Ministers from the Department of Work and Pensions (DWP) have met business leaders to assess a controversial work experience scheme on offer to the unemployed.

It is one among a number of services available.

Newsbeat takes a look at them.

Work experience scheme

This scheme is for 16 to 24-year-olds and started in January 2011. It offers a work experience placement with a business for two to eight weeks.

Job seekers volunteer for the scheme but they must continue to look for permanent jobs.

These placements can be extended by four weeks and become apprenticeships, meaning a possible salary or promise of potential employment later.

The government is expecting to fund 100,000 of these placements over two years.
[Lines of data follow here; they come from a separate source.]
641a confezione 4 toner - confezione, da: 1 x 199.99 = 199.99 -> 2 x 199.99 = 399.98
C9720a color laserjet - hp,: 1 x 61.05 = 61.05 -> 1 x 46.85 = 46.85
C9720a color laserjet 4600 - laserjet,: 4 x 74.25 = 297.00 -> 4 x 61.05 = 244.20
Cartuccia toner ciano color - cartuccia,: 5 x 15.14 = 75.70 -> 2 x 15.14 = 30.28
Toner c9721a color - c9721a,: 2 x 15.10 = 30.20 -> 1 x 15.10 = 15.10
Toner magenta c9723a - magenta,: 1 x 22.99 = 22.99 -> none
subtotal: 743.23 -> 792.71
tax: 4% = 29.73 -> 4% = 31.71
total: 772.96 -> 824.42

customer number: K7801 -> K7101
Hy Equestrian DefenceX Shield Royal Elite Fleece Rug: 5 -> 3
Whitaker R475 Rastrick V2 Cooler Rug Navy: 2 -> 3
Some critics have said businesses should be paying people on the scheme.

On Wednesday the Department for Work and Pensions (DWP) decided it would not take away benefits from people who drop out of their placement.
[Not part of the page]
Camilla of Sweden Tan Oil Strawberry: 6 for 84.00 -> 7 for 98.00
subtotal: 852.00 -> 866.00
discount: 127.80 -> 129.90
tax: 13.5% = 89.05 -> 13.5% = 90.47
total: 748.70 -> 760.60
Sector based work academy places

These are aimed at 16 to 24-year-olds but are open to people of all ages and were introduced in August 2011.
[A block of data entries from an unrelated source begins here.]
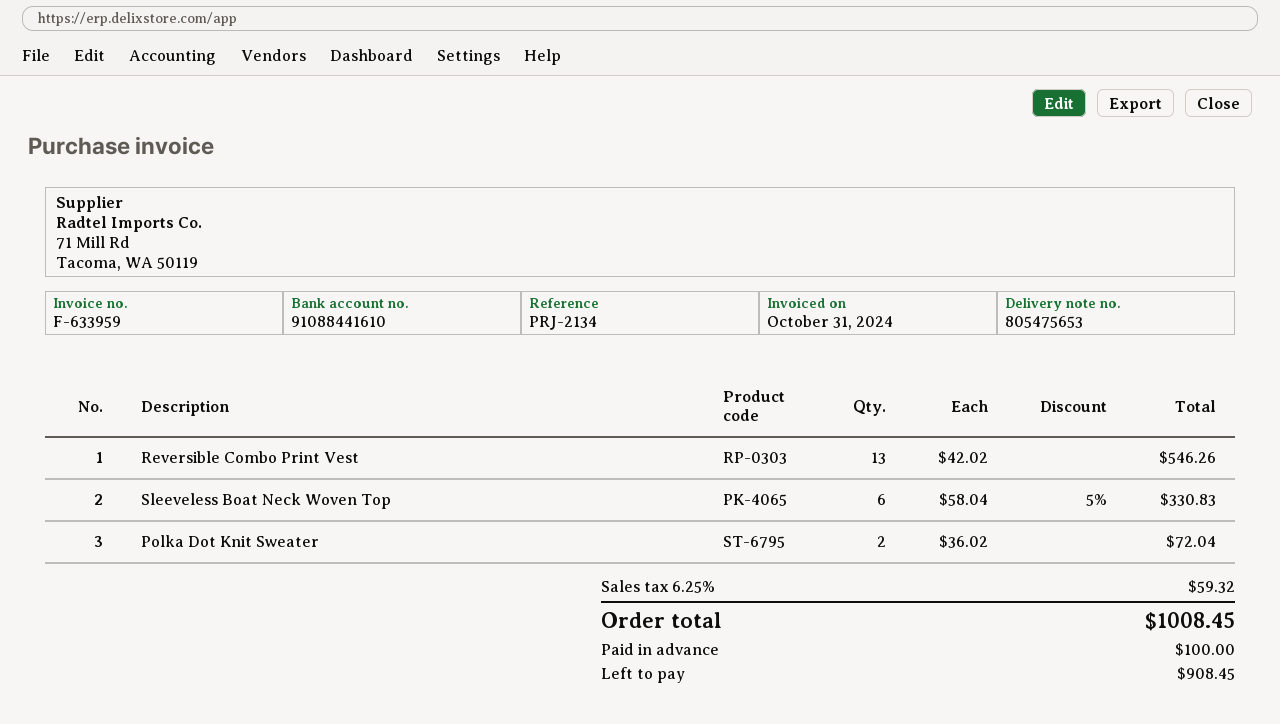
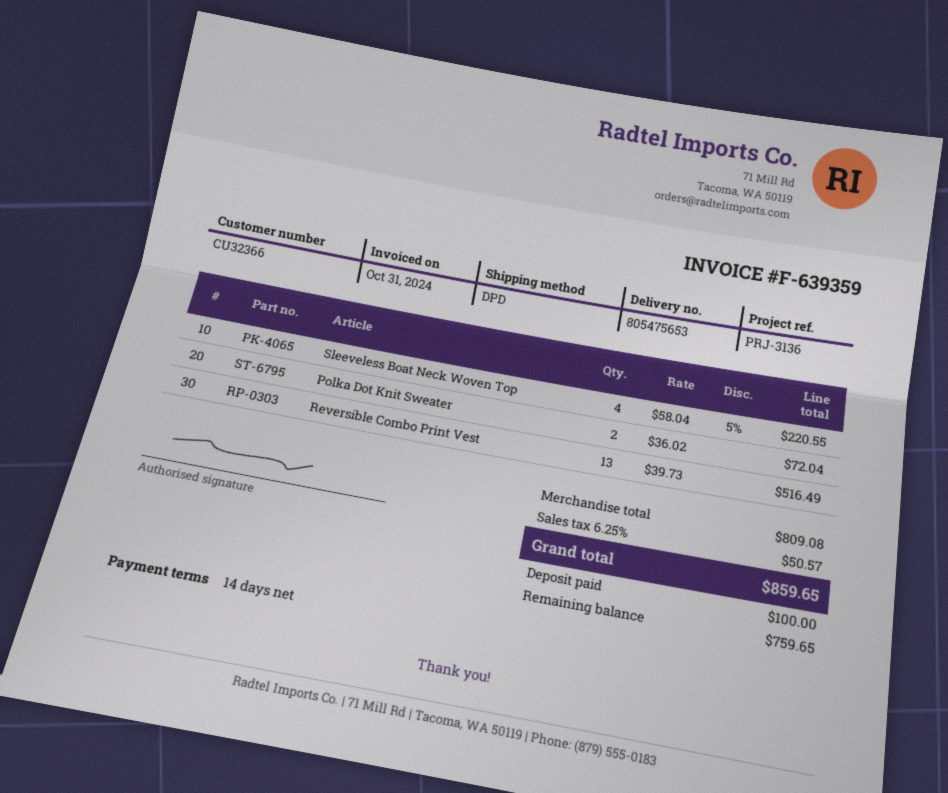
invoice number: F-633959 -> F-639359
reference: PRJ-2134 -> PRJ-3136
Reversible Combo Print Vest: 13 x 42.02 = 546.26 -> 13 x 39.73 = 516.49
Sleeveless Boat Neck Woven Top: 6 x 58.04 - 5% = 330.83 -> 4 x 58.04 - 5% = 220.55
tax: 6.25% = 59.32 -> 6.25% = 50.57
total: 1008.45 -> 859.65
balance: 908.45 -> 759.65

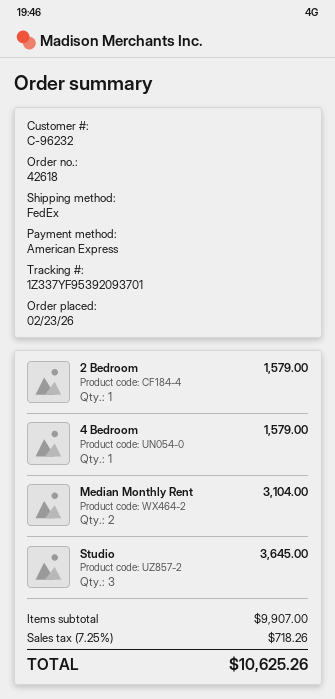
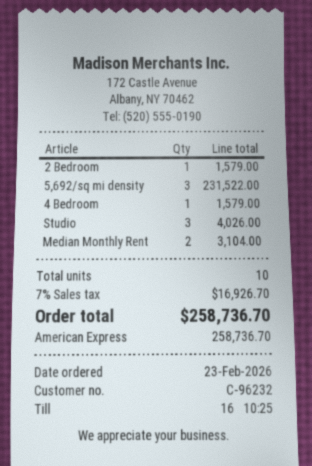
Studio: 3 for 3645.00 -> 3 for 4026.00
5,692/sq mi density: none -> 3 for 231522.00
tax: 7.25% = 718.26 -> 7% = 16926.70
total: 10625.26 -> 258736.70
They are voluntary to join and can last for six weeks, including two weeks of pre-employment training and then four weeks' work experience which is tailored to the vacancies in the local area.

At the end of the academy there is a guaranteed job interview.

You can still get your benefits but once you get a place attendance becomes mandatory and if you don't attend you face losing your benefits.

Mandatory work activity

This applies to people of all ages and came into effect in May 2011.

The placements are usually for people who have been unemployed for more than 13 weeks.

They are mandatory placements that Job Centre Plus advisors can demand are taken by a job seeker.

Each placement can last up to four weeks and you can still receive your benefits but if you don't attend without a good cause you can face losing them for 13 weeks.

The scheme caused controversy when Cait Reilly, 22, took legal action against the government over her work at Poundland.

Work programme

The programme was introduced in 2011, is open to anyone and is a main plank of the government's back-to-work policy.

Ministers expect more than half a million people to join each year.

The type of benefits you get will determine when you can access the Work Programme.

-If you are 18-24: Nine months after you started to claim JSA (Job Seekers Allowance) you are required to attend

-If you are above 25 years old: 12 months after you start to claim JSA you are required to attend

-Anybody on income support and incapacity benefit can attend voluntarily

The programme is delivered by companies and charities appointed as service providers by the DWP.

These service providers will look at your needs and assess you, then they will recommend training or work experience which will be mandatory.

Post work programme

This was first discussed in November 2011 and is expected to start in 2013.

This is for anyone who has been through the Work Programme and has still not found a job.

People will be expected to accept ongoing case management or a community action placement.

The community action placement is a mandatory six-month work experience placement tailored to your local communities needs.

Anyone who fails to attend without a good reason faces losing their benefits.